* [Problem description]:
Track down each line below containing the string "align" and copy it.

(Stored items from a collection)
----

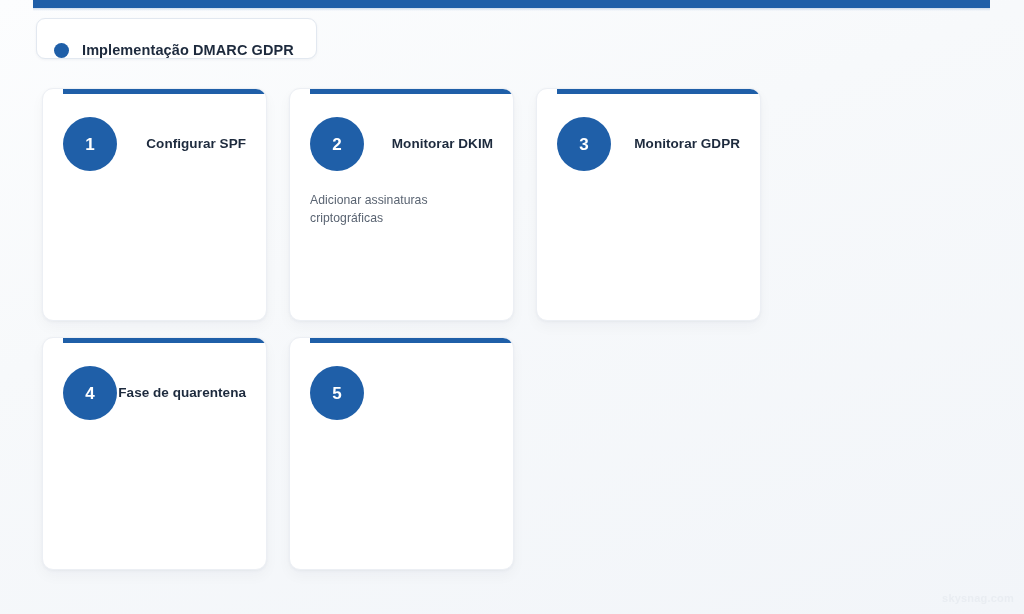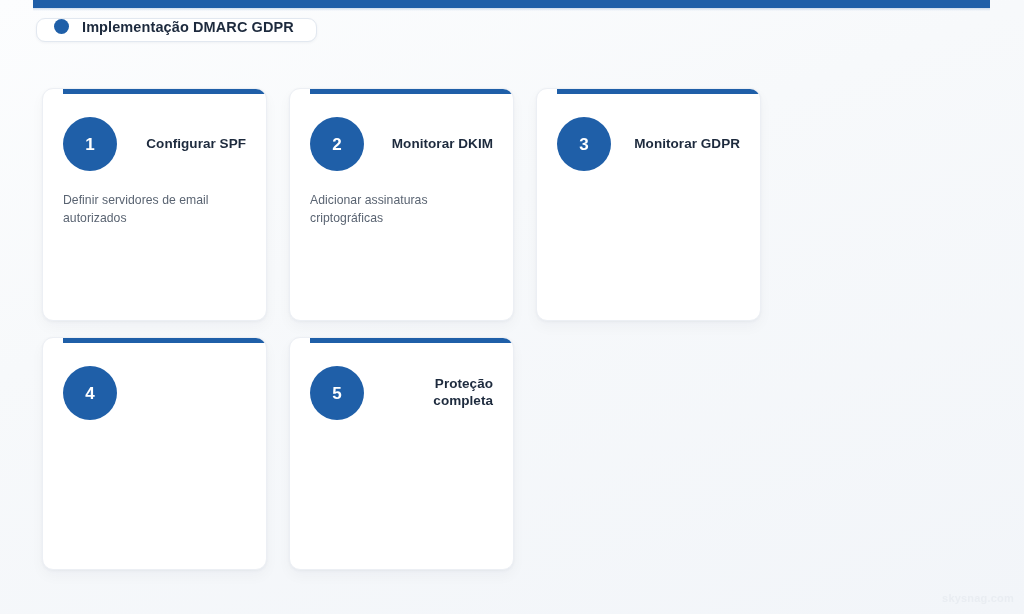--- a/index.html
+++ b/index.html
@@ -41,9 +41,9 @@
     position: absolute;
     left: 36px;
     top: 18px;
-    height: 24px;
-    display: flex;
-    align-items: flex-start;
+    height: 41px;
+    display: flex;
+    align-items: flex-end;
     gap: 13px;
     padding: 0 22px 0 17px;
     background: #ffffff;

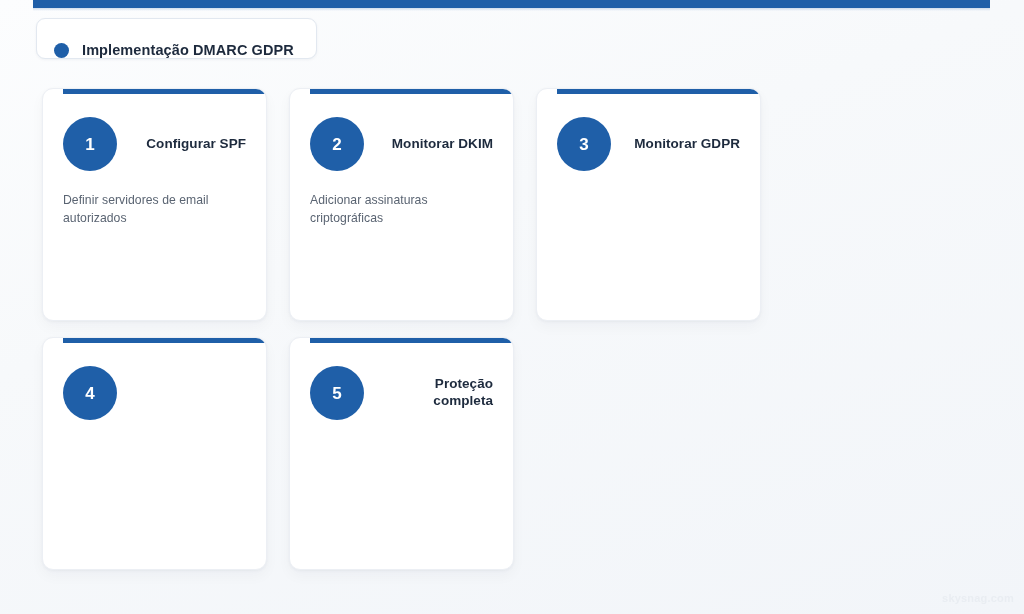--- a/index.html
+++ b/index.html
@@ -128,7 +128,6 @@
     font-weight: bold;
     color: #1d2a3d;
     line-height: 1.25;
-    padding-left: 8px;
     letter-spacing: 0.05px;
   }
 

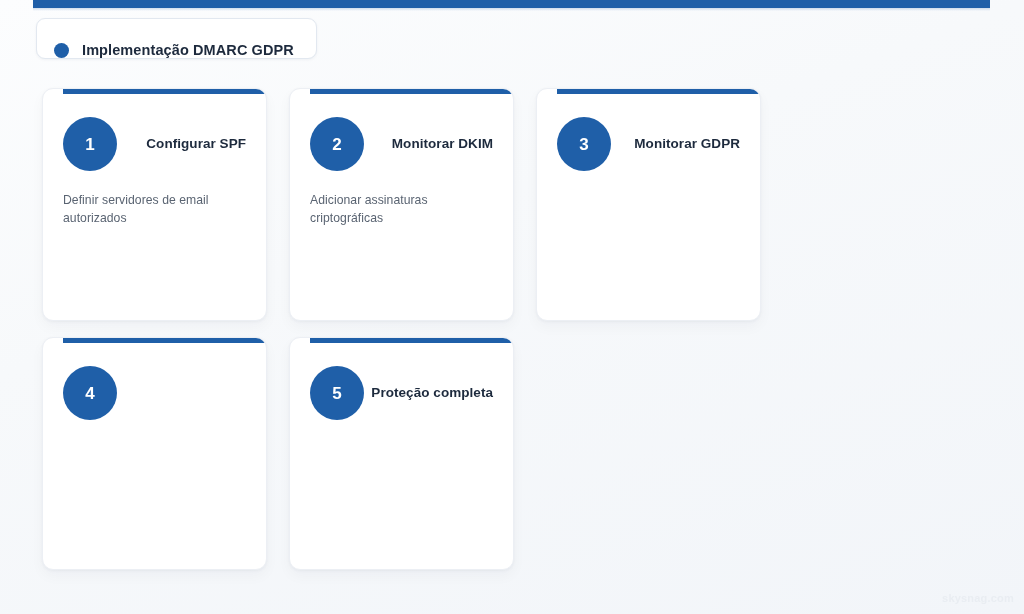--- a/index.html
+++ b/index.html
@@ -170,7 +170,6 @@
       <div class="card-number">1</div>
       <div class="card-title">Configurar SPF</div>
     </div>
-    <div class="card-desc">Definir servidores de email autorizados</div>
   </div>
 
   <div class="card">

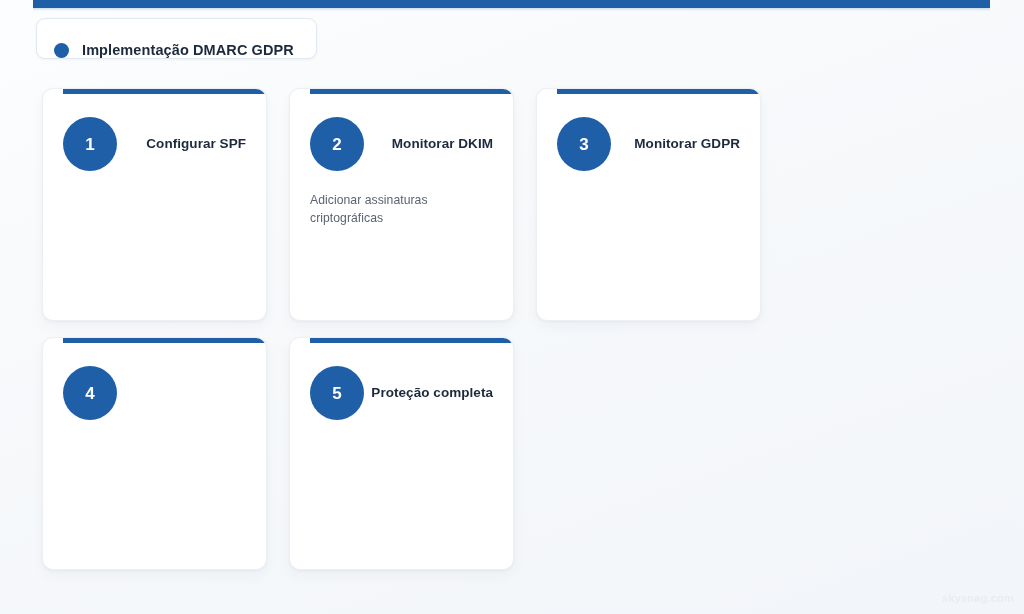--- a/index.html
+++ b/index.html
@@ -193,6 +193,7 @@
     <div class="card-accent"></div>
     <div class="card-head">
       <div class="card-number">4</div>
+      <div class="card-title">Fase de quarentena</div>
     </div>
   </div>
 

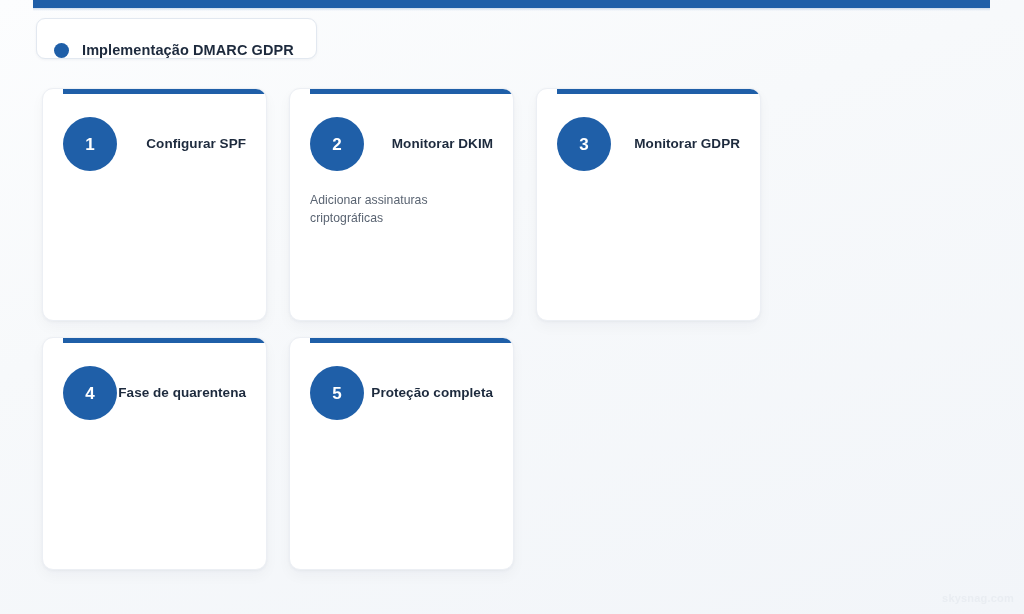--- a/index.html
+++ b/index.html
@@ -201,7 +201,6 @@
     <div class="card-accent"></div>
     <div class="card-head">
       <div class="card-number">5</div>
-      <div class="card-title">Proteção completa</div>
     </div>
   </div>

----

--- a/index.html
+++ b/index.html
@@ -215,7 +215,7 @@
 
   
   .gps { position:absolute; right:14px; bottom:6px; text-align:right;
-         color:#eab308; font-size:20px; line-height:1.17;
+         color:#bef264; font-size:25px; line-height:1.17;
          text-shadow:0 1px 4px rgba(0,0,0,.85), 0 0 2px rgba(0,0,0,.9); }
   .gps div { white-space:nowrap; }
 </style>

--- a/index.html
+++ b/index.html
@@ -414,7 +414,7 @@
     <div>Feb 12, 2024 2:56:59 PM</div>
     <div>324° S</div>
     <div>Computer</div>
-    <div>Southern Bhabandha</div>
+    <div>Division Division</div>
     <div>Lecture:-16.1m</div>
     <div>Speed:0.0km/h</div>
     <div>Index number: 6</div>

----

* [Written solution]:
-    align-items: flex-start;
+    align-items: flex-end;
   .gps { position:absolute; right:14px; bottom:6px; text-align:right;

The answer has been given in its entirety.